The words naturally did not apply to the post-revolution brands, such as that of the “White Ants,” which at the very time that Dr. Costa spoke thus were being actively organised by his Government. According to the statements made in Parliament by Senhor Alberto Silveira, who during three years after the Revolution of 1910 was head of the Lisbon police, these White Ants (often suitably dressed in antique black, with flowing black ties), organised during Dr. Costa’s Premiership, included “some who gave their services with a view to future employment, others who contented themselves with payment in money.” Some “belonged to Carbonario associations created since the Revolution by individuals of low social and moral status.” “Others came from revolutionary clubs, such as the ‘Radical Club’; some were anarchists openly hostile to the existing régime.” Some used cards with G. Civil printed on them, standing for Grupo Civil, but intended to convey to their victims the official authority of the Governo Civil.
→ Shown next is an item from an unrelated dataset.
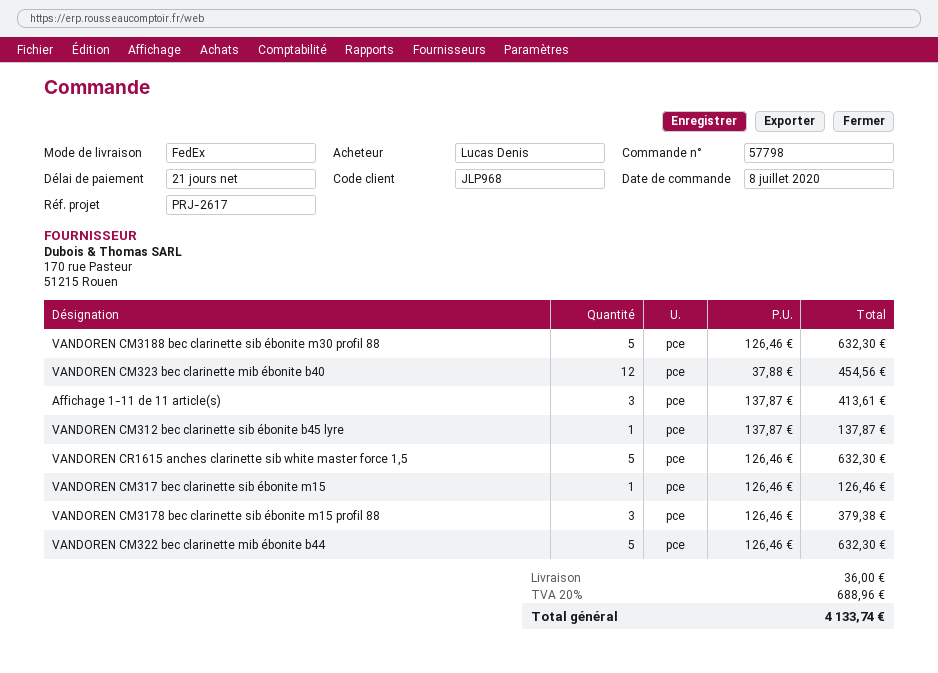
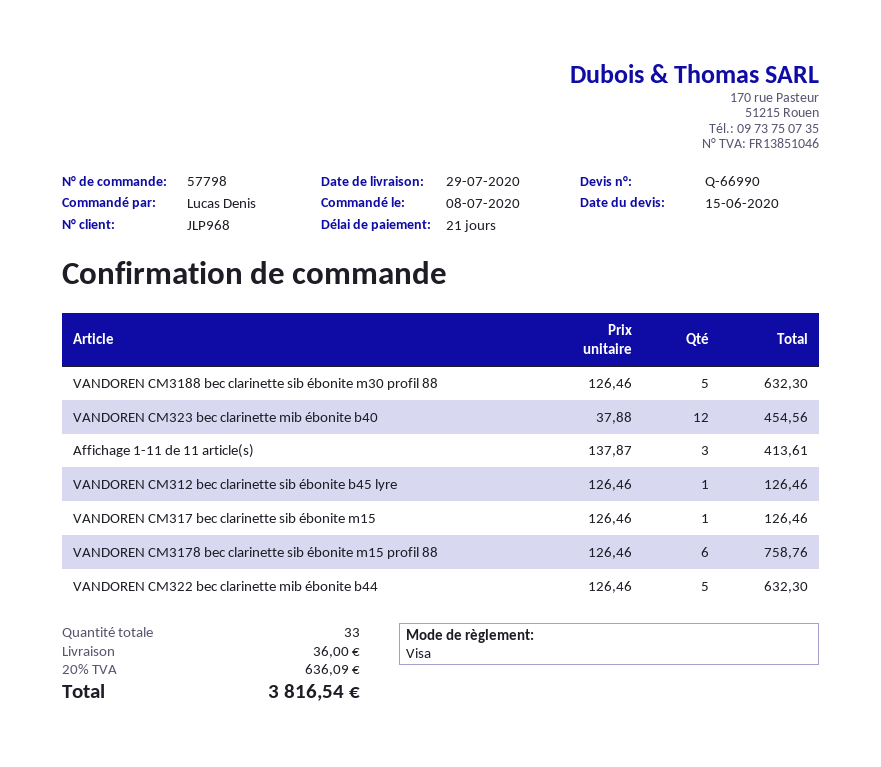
VANDOREN CM312 bec clarinette sib ébonite b45 lyre: 1 x 137.87 = 137.87 -> 1 x 126.46 = 126.46
VANDOREN CR1615 anches clarinette sib white master force 1,5: 5 x 126.46 = 632.30 -> none
VANDOREN CM3178 bec clarinette sib ébonite m15 profil 88: 3 x 126.46 = 379.38 -> 6 x 126.46 = 758.76
tax: 20% = 688.96 -> 20% = 636.09
total: 4133.74 -> 3816.54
Groups (nucleos de vigilancia) had been formed for the defence of the Republic, said Dr. Costa on another occasion, at the meeting of the Republican (Democrat) Party at Aveiro in April, 1913, and had been such a success that they would be continued. But officially, of course, the Carbonaria does not exist, the Government knows nothing about it, and if you ask a Carbonario he will answer that there is no such thing in Portugal.

Delenda est Carbonaria.

There should be no such society in Portugal. It is not needed and only serves to spread a feeling of distrust and discomfort in daily life, which can only be paralleled by the state of suspicion and disquiet under some of the Roman Emperors or in the heyday of the Spanish Inquisition. Or if it is needed to prop up the Republic, the Republic by that very fact stands condemned. But the Carbonarios should understand that their services are no longer required, and take a well-earned rest. If they do not and, encouraged by a certain section of the Republican Press, commit fresh outrages, they will signally help the Royalist cause and hasten the Restoration. Almost the worst feature of the last few years has been the encouragement given by the Democrat Press to attack the life and property of priests, Roman Catholics, and Royalists. Such a journalist as the editor of O Mundo was indirectly responsible for the death of Lieutenant Soares and other murders and should have been punished accordingly. The liberty of the Press cannot be held to include toleration of direct incitements to kill political opponents. The Mundo is all the more dangerous in that it is not read by the educated, but by ignorant persons, who have no means of knowing how false and insidious are many of its contents.